Non siamo alle solite ma quasi. Questa volta la differenza è nel fatto che la protagonista della vicenda ama il suo lavoro perché ciò che desidera è stare all’aria aperta e non essere rinchiusa tra le pareti di un ufficio. Fa la rider e non se ne lamenta e non sembra pensare a questo come un impiego passeggero. È la sua professione, punto e basta.
Tutte le storie, anche belle, corrono il rischio di restare impigliate durante la lettura a qualche imprevedibile uncino. Un algoritmo ha contestato a Bruna, che da 8 anni pedala per la Just Eat, di non mantenere una velocità media adeguata in ordine alle consegne da fare.
L’algoritmo è, secondo una definizione, una sequenza finita di operazioni da svolgere per risolvere un dato problema; in questo caso si è limitato a registrare una velocità senza dire come ovviare. A dire il vero, la risposta è nel pedalare più forte per centrare la media dei 21 Km/h contro i 15 Km/h invece registrati alla rider durante la sua prestazione di lavoro.
Just eat…e pedal faster, pensa solo a portare da mangiare e pedala più veloce, questo potrebbe essere il nuovo motto a cui Bruna e i suoi colleghi dovrebbe ispirarsi. Il loro cuore deve essere tutto nelle gambe e non viceversa.
Non conta se, eventualmente, saranno gentili con il cliente, se scambieranno velocemente una chiacchiera, se quella consegna sarà una occasione di umanità e di relazioni, se ci sarà uno scambio, anche fugace, di altro oltre al cibo. Conta solo far andare la bicicletta più velocemente è possibile.
Ora la questione è in mano ai sindacati ma non è questo il punto di interesse. Resta il fatto che sui sanpietrini di Firenze non è facile mantenere andature a certe velocità. Quella città pare che abbia preso nome da un soldato, Florio, ucciso sulla sua terra o invece si traduce in un più semplice auspicio di un luogo di floridezza che non abbia cadute ma mantenga un decoro medio.
A Bruna l’algoritmo non chiede di vincere il Giro d’Italia, di avere particolari acumi di chiacchiera o di essere capace, se occorresse, impennarsi sulla sua bicicletta. Vuole solo che si mantenga nel mezzo, che non eccella e che non cada, che sappia mantenersi con l’equilibrio di chi è anonimo e indistinto, che non sfori e che non fori.
Avrebbe chiesto probabilmente che la notizia non andasse sui “media” e si augura che nessun medium rubi in anticipo il pensiero della società che si appronta a fronteggiare la difesa dalla sua dipendente, assunta peraltro con regolare contratto.

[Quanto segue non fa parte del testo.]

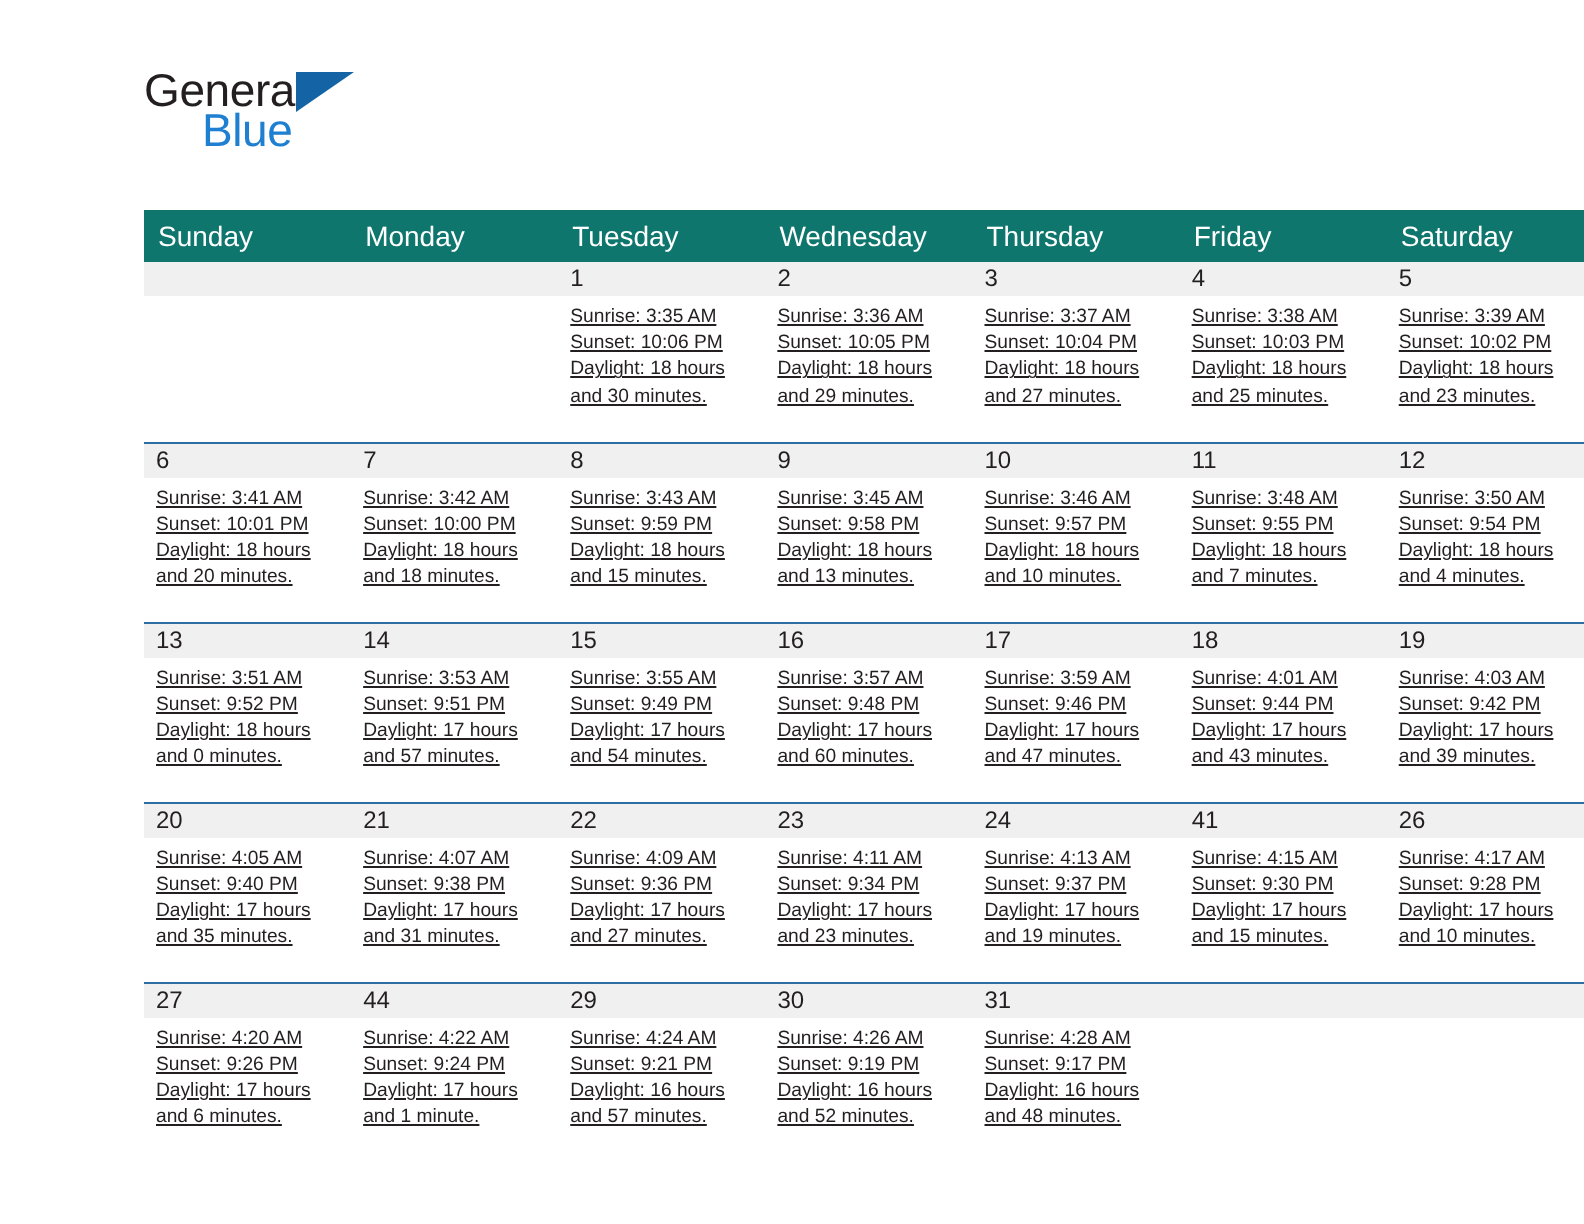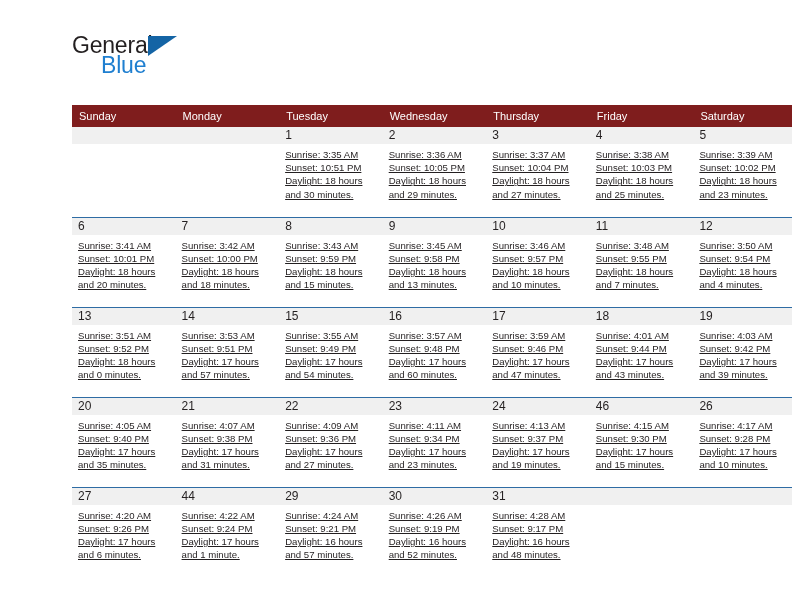--- a/index.html
+++ b/index.html
@@ -95,9 +95,9 @@
     table-layout: fixed;
   }
   .calendar th {
-    background: #7f1d1d;
+    background: #0f766e;
     color: #ffffff;
-    font-size: 11px;
+    font-size: 14px;
     font-weight: normal;
     text-align: left;
     padding: 5px 0 5px 7px;

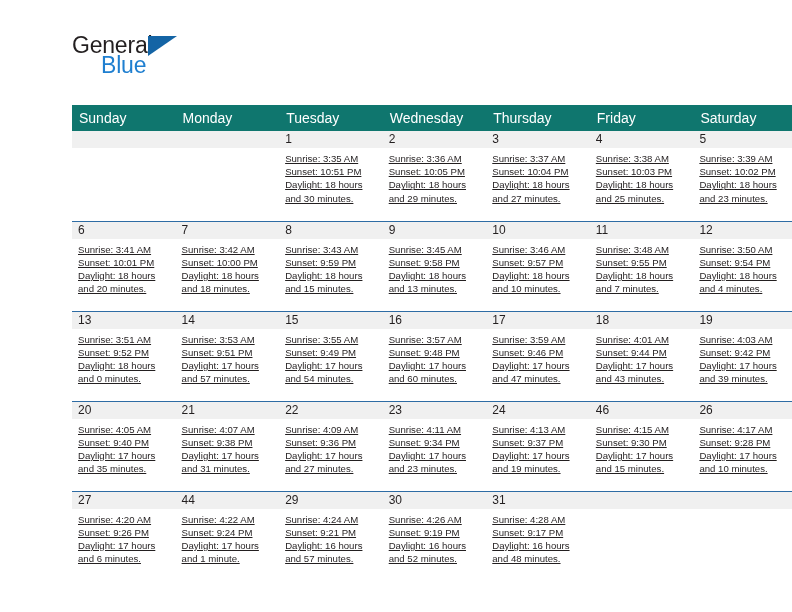--- a/index.html
+++ b/index.html
@@ -196,7 +196,7 @@
           <div class="daynum-band">1</div>
           <div class="cell-body">
             <div>Sunrise: 3:35 AM</div>
-            <div>Sunset: 10:51 PM</div>
+            <div>Sunset: 10:06 PM</div>
             <div>Daylight: 18 hours</div>
             <div>and 30 minutes.</div>
           </div>

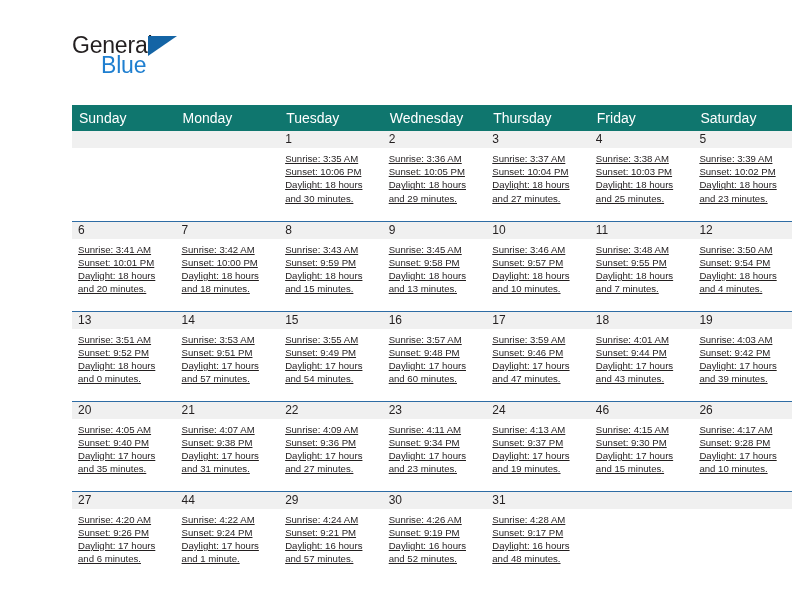--- a/index.html
+++ b/index.html
@@ -418,7 +418,7 @@
           </div>
         </td>
         <td>
-          <div class="daynum-band">46</div>
+          <div class="daynum-band">41</div>
           <div class="cell-body">
             <div>Sunrise: 4:15 AM</div>
             <div>Sunset: 9:30 PM</div>

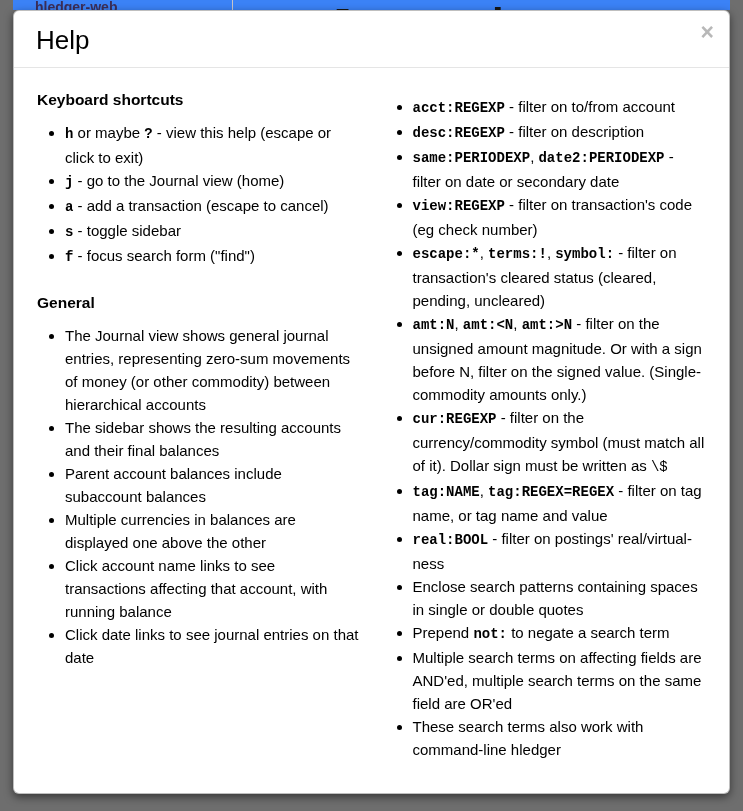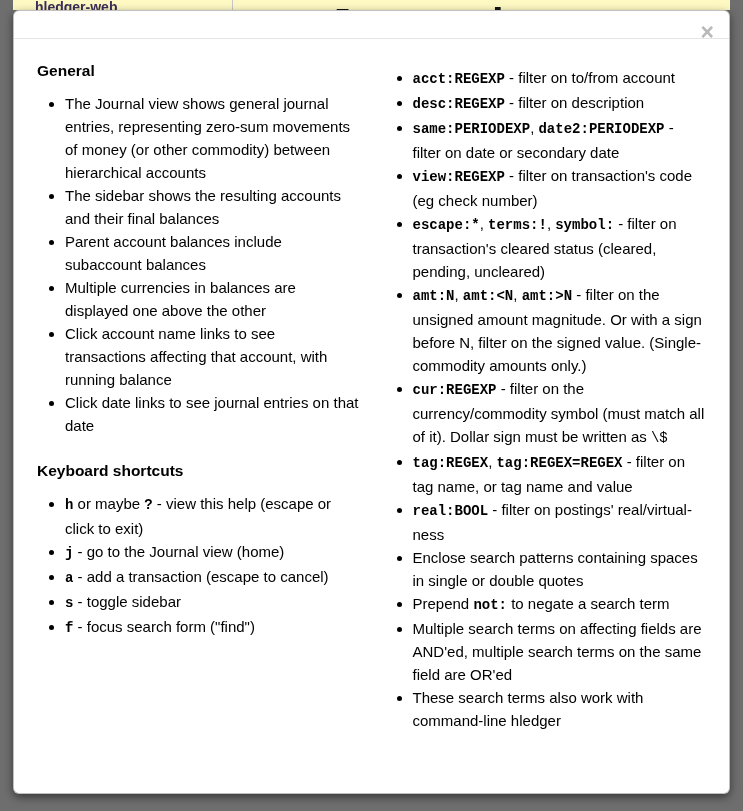--- a/index.html
+++ b/index.html
@@ -15,7 +15,7 @@
   .bg-strip {
     position: absolute;
     top: 0; left: 13px; right: 13px; height: 10px;
-    background: #fef9c3;
+    background: #3b82f6;
     overflow: hidden;
   }
   .bg-brand {

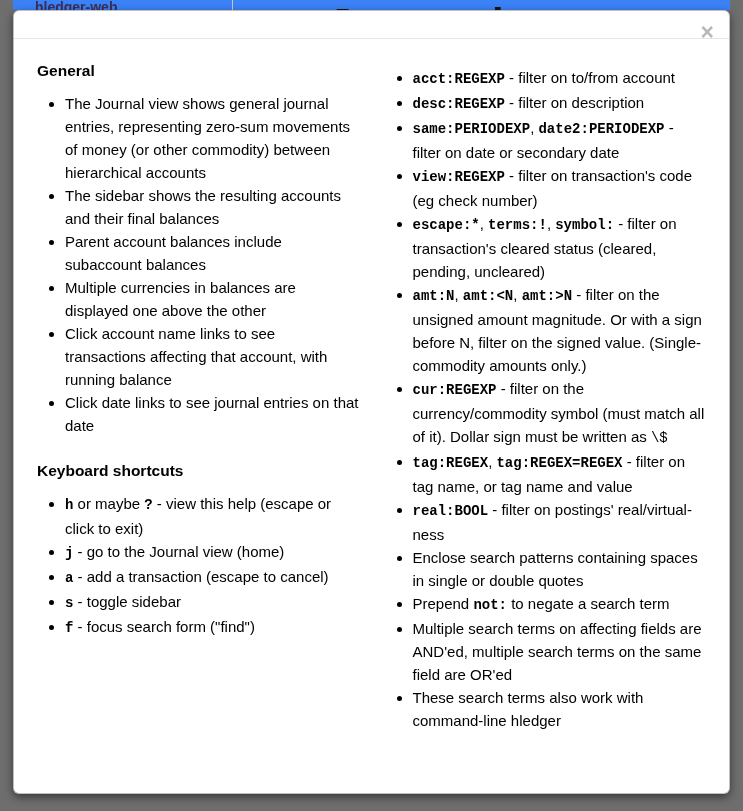--- a/index.html
+++ b/index.html
@@ -117,6 +117,7 @@
 
 <div class="modal">
   <div class="modal-header">
+    <div class="modal-title">Help</div>
     <button class="modal-close">×</button>
   </div>
   <div class="modal-body">

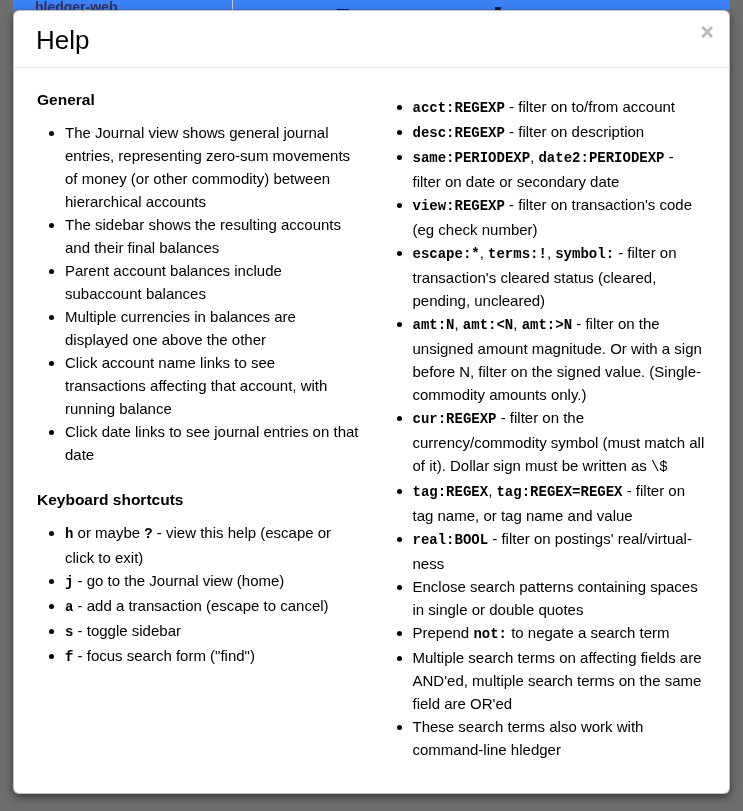--- a/index.html
+++ b/index.html
@@ -123,6 +123,16 @@
   <div class="modal-body">
     <div class="col">
       <div>
+        <div class="section-heading">Keyboard shortcuts</div>
+        <ul class="help-list">
+            <li><span class="code">h</span> or maybe <span class="code">?</span> - view this help (escape or click to exit)</li>
+            <li><span class="code">j</span> - go to the Journal view (home)</li>
+            <li><span class="code">a</span> - add a transaction (escape to cancel)</li>
+            <li><span class="code">s</span> - toggle sidebar</li>
+            <li><span class="code">f</span> - focus search form ("find")</li>
+          </ul>
+      </div>
+      <div>
         <div class="section-heading">General</div>
         <ul class="help-list">
             <li>The Journal view shows general journal entries, representing zero-sum movements of money (or other commodity) between hierarchical accounts</li>
@@ -131,16 +141,6 @@
             <li>Multiple currencies in balances are displayed one above the other</li>
             <li>Click account name links to see transactions affecting that account, with running balance</li>
             <li>Click date links to see journal entries on that date</li>
-          </ul>
-      </div>
-      <div>
-        <div class="section-heading">Keyboard shortcuts</div>
-        <ul class="help-list">
-            <li><span class="code">h</span> or maybe <span class="code">?</span> - view this help (escape or click to exit)</li>
-            <li><span class="code">j</span> - go to the Journal view (home)</li>
-            <li><span class="code">a</span> - add a transaction (escape to cancel)</li>
-            <li><span class="code">s</span> - toggle sidebar</li>
-            <li><span class="code">f</span> - focus search form ("find")</li>
           </ul>
       </div>
     </div>

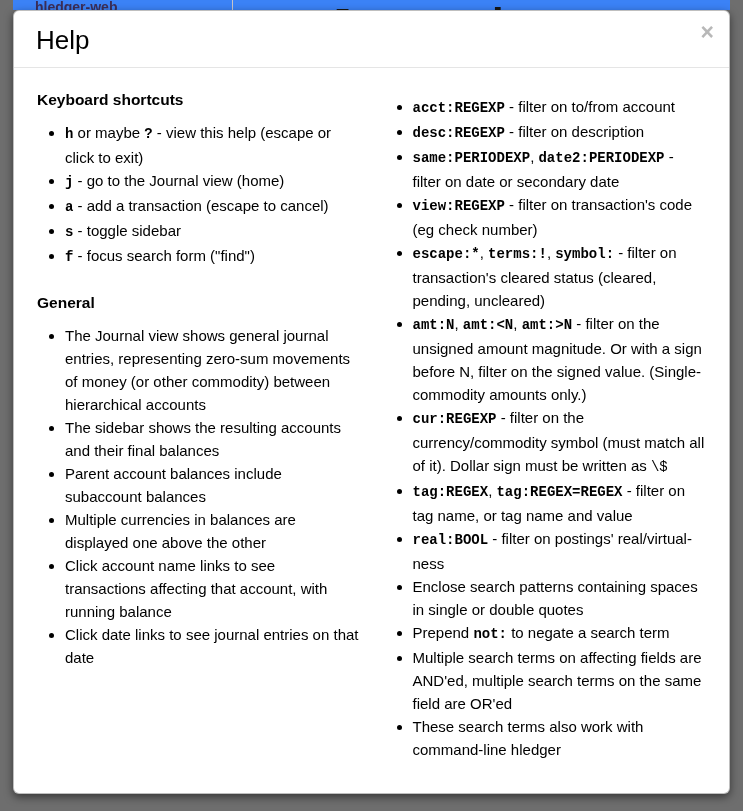--- a/index.html
+++ b/index.html
@@ -154,7 +154,7 @@
             <li><span class="code">escape:*</span>, <span class="code">terms:!</span>, <span class="code">symbol:</span> - filter on transaction's cleared status (cleared, pending, uncleared)</li>
             <li><span class="code">amt:N</span>, <span class="code">amt:&lt;N</span>, <span class="code">amt:&gt;N</span> - filter on the unsigned amount magnitude. Or with a sign before N, filter on the signed value. (Single-commodity amounts only.)</li>
             <li><span class="code">cur:REGEXP</span> - filter on the currency/commodity symbol (must match all of it). Dollar sign must be written as <span class="mono">\$</span></li>
-            <li><span class="code">tag:REGEX</span>, <span class="code">tag:REGEX=REGEX</span> - filter on tag name, or tag name and value</li>
+            <li><span class="code">tag:NAME</span>, <span class="code">tag:REGEX=REGEX</span> - filter on tag name, or tag name and value</li>
             <li><span class="code">real:BOOL</span> - filter on postings' real/virtual-ness</li>
             <li>Enclose search patterns containing spaces in single or double quotes</li>
             <li>Prepend <span class="code">not:</span> to negate a search term</li>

“Che bruna è sì, ma il bruno il bel non toglie” si legge nella Gerusalemme liberata. Sarebbe ora che nel mondo della produzione non si guardasse solo a certi algoritmi, così restituendo al lavoro ritmi che non si accompagnino anche al blues, all’avere etimologicamente i “diavoli blu” in corpo con la tristezza e l’agitazione a corredo.
A Bruna hanno contestato di essere sotto lo standard richiesto, quindi non è stata in grado di portare in alto lo stendardo di un servizio rapido e soddisfacente e con lettera prestampata con provvedimento disciplinare scalandole dallo stipendio tre ore di lavoro. Bruna non ha alzato orgogliosa gli stendardi della Società ma avrebbe stentato in impegno a sudore.
Stenterello è la maschera tipica di Firenze. È gracile d’aspetto e “cresciuto a istento”. Puntualmente dalla parte dei deboli, trova però sempre il modo di trovare il sorriso malgrado le ingiustizie di cui è vittima. “Si rammenti i miei tormenti non mai spenti anzi più spanti” declama Stenterello. Chissà che queste parole non servano d’avviso anche a Just Eat a cui va detto che oltre alla pancia c’è di più.